Figure 2. Flow cytometric analysis of surface markers (CTLA-4 and GITR) and cytokines (IFN-γ, IL-17, TGF-β, and IL-10) in CD4⁺CD25⁺FoxP3⁺ regulatory T cells in malaria-naïve and P. vivax-infected donors (n = 15 and 20, respectively).

Results were expressed as absolute numbers of cells expressing (A) GITR, (B) CTLA-4, (C) IFN-γ, (D) IL-17, (E) TGF-β, and (F) IL-10. Absolute numbers (cells/mm³) are indicated on Y-axis and lines represent median. Statistical differences were detected using Mann-Whitney U test and are indicated on the graphs with significant P values.

Figure 3. Expression of surface markers (CTLA-4 and GITR) and cytokines (IFN-γ, IL-17, TGF-β, and IL-10) on CD4⁺CD25⁺FoxP3⁺ regulatory T cells in malaria-naïve and P. vivax-infected donors (n = 15 and 20, respectively).

Results were expressed as median intensity of fluorescence (lines represent median) for (A) GITR, (B) CTLA-4, (C) IFN-γ, (D) IL-17, (E) TGF-β, and (F) IL-10 on CD4⁺CD25⁺FoxP3⁺ cells. Statistical differences were detected using Mann-Whitney U test and are indicated on the graphs with significant P values.

Figure 4. CD4⁺CD25⁺FoxP3⁺ regulatory T cells are directly correlated with parasite burden.

The relationship between absolute numbers of CD4⁺CD25⁺FoxP3⁺ regulatory T cells and degree of parasitaemia among 20 patients with Plasmodium vivax malaria was examined using Spearman rank correlation.

Figure 5. Correlation of CD4⁺CD25⁺FoxP3⁺ regulatory T cell co-expressing (A) GITR, (B) CTLA-4, (C) IFN-γ, (D) TGF-β, (E) IL-10, and (F) IL-17 and degree of parasitaemia among 20 patients with Plasmodium vivax malaria.

Statistical significance was determined by Spearman rank correlation.

Figure 6. Indirect suppression elicited by CD4⁺CD25⁺ T regulatory cells from P. vivax-infected individuals.

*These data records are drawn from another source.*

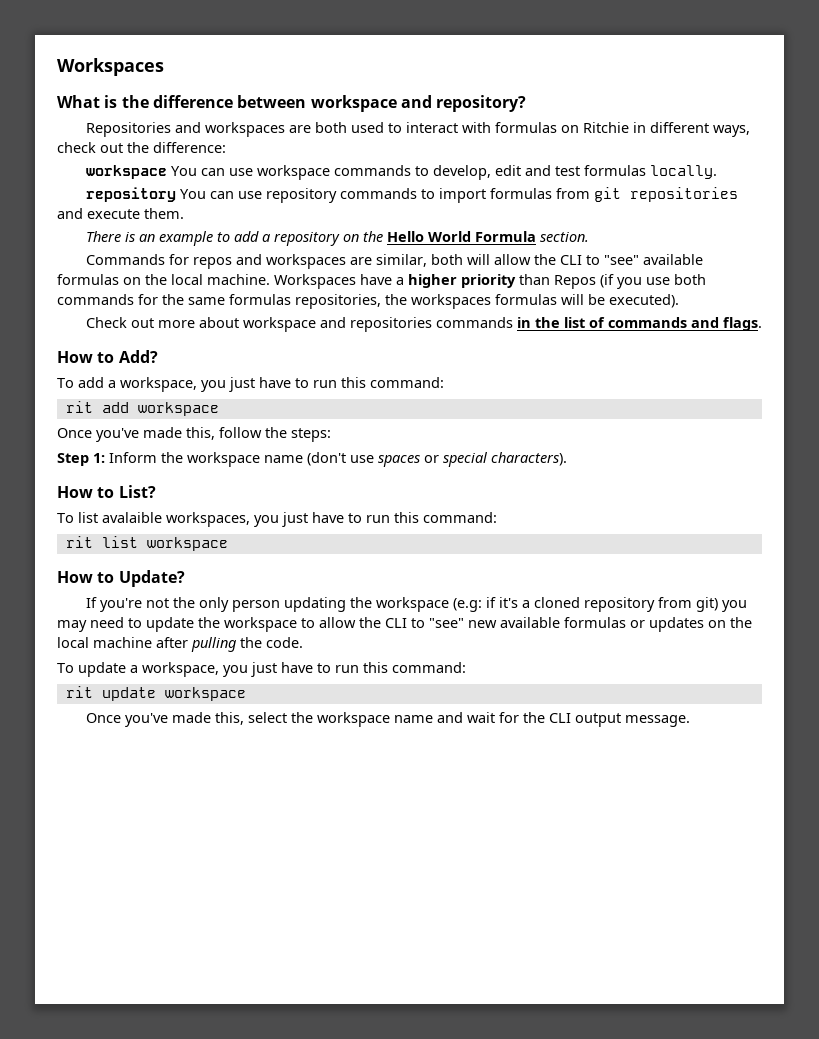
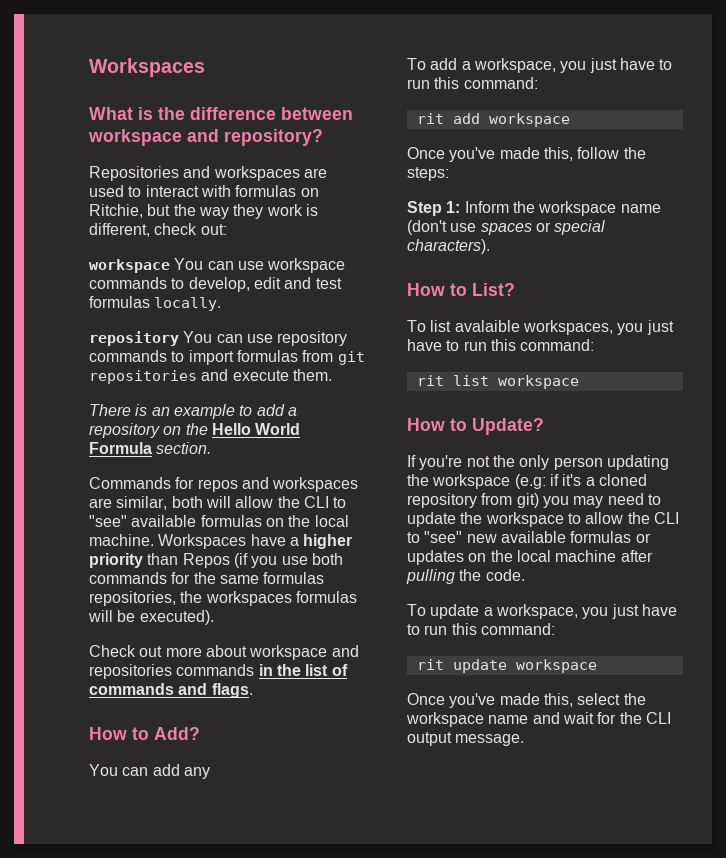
- Repositories and workspaces are both used to interact with formulas on Ritchie in different ways, check out the difference:
+ Repositories and workspaces are used to interact with formulas on Ritchie, but the way they work is different, check out:
+ You can add any

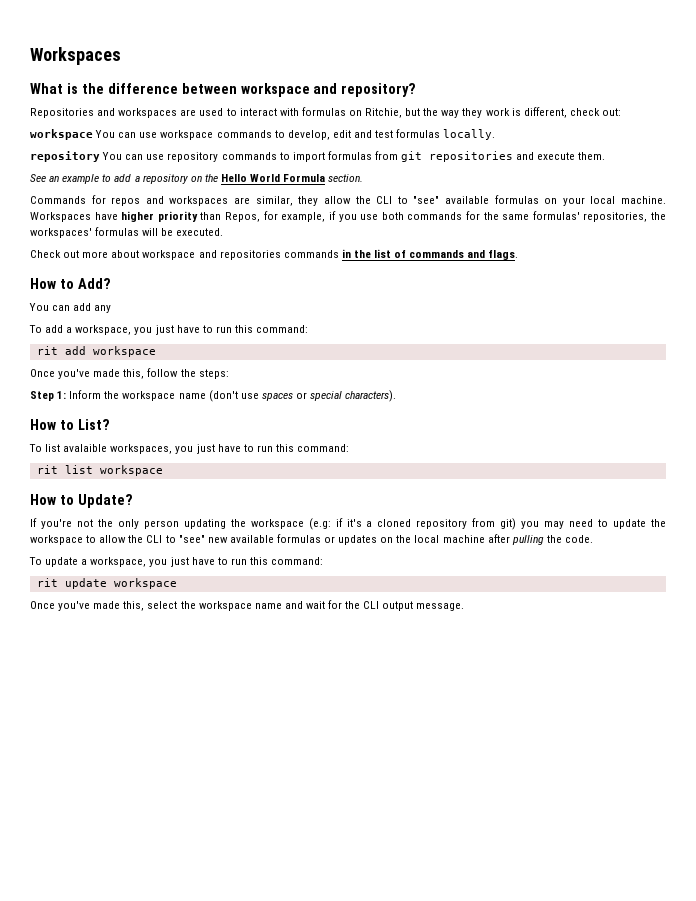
- There is an example to add a repository on the Hello World Formula section.
+ See an example to add a repository on the Hello World Formula section.
- Commands for repos and workspaces are similar, both will allow the CLI to "see" available formulas on the local machine.
+ Commands for repos and workspaces are similar, they allow the CLI to "see" available formulas on your local machine.
- Workspaces have a higher priority than Repos (if you use both commands for the same formulas repositories, the workspaces formulas will be executed).
+ Workspaces have higher priority than Repos, for example, if you use both commands for the same formulas' repositories, the workspaces' formulas will be executed.

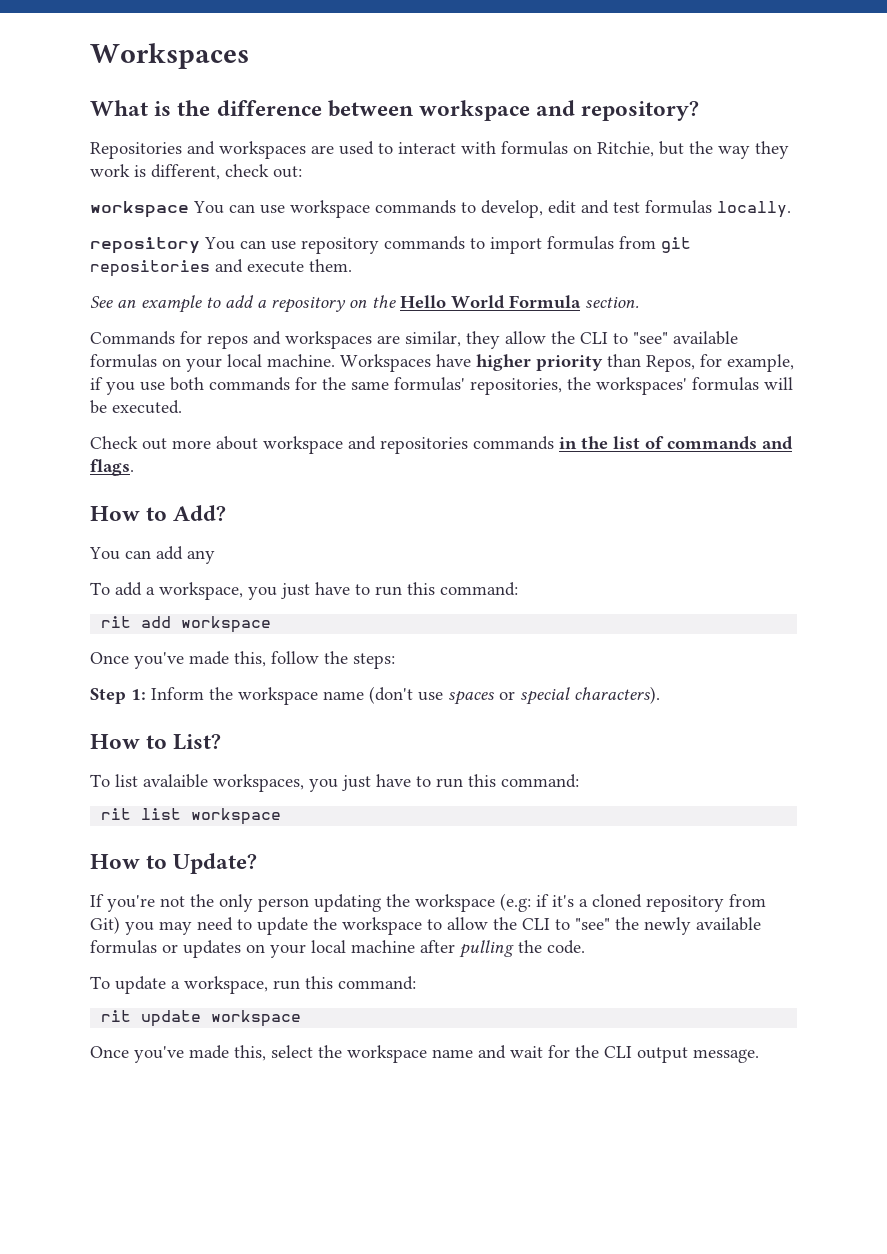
- If you're not the only person updating the workspace (e.g: if it's a cloned repository from git) you may need to update the workspace to allow the CLI to "see" new available formulas or updates on the local machine after pulling the code.
+ If you're not the only person updating the workspace (e.g: if it's a cloned repository from Git) you may need to update the workspace to allow the CLI to "see" the newly available formulas or updates on your local machine after pulling the code.
- To update a workspace, you just have to run this command:
+ To update a workspace, run this command:

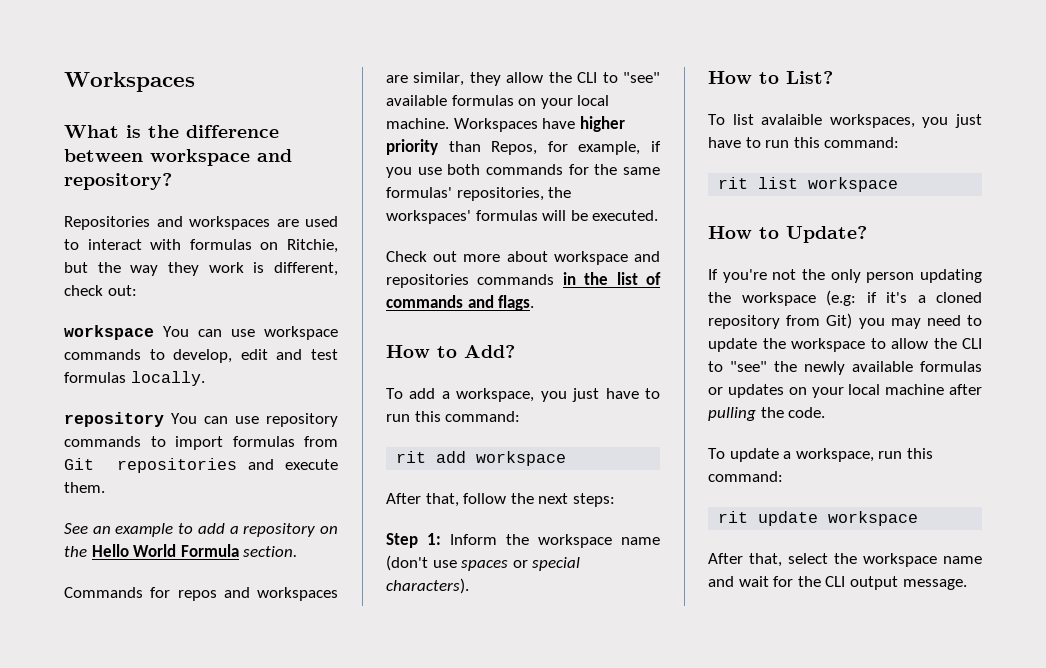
- repository You can use repository commands to import formulas from git repositories and execute them.
+ repository You can use repository commands to import formulas from Git repositories and execute them.
- You can add any
- Once you've made this, follow the steps:
+ After that, follow the next steps:
- Once you've made this, select the workspace name and wait for the CLI output message.
+ After that, select the workspace name and wait for the CLI output message.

(A) CFDA-SE Proliferation ratio of Pv-AMA-1- stimulated PBMCs (sPBMCs) and sPBMCs co-cultured with different proportions of autologous CD4⁺CD25⁺ lymphocytes (1∶2, 1∶5 and 1∶10, CD4⁺CD25⁺ cells: sPBMCs). Results are expressed for two malaria-infected donors who presented positive proliferative response after Pv-AMA-1 stimulation. (B) Representative FACS histogram plots for 1 out 2 donors with positive proliferative response after Pv-AMA-1 stimulation showing CFDA-SE staining after antigen stimulation and co-culturing with CD4⁺CD25⁺ T cells. CFDA-SE Proliferation ratio for sPBMCs was calculated by proliferative response observed in Pv-AMA-1-stimulated PBMCs (indicated by positivity for CFDA-SE) divided by basal proliferative response of non-stimulated cells (PBMCs only). CFDA-SE Proliferation ratio for co-cultured cells were calculated by proliferative response observed in Pv-AMA-1-stimulated PBMCs with CD4⁺CD25⁺ T cells divided by proliferative response observed in Pv-AMA-1-stimulated PBMCs only.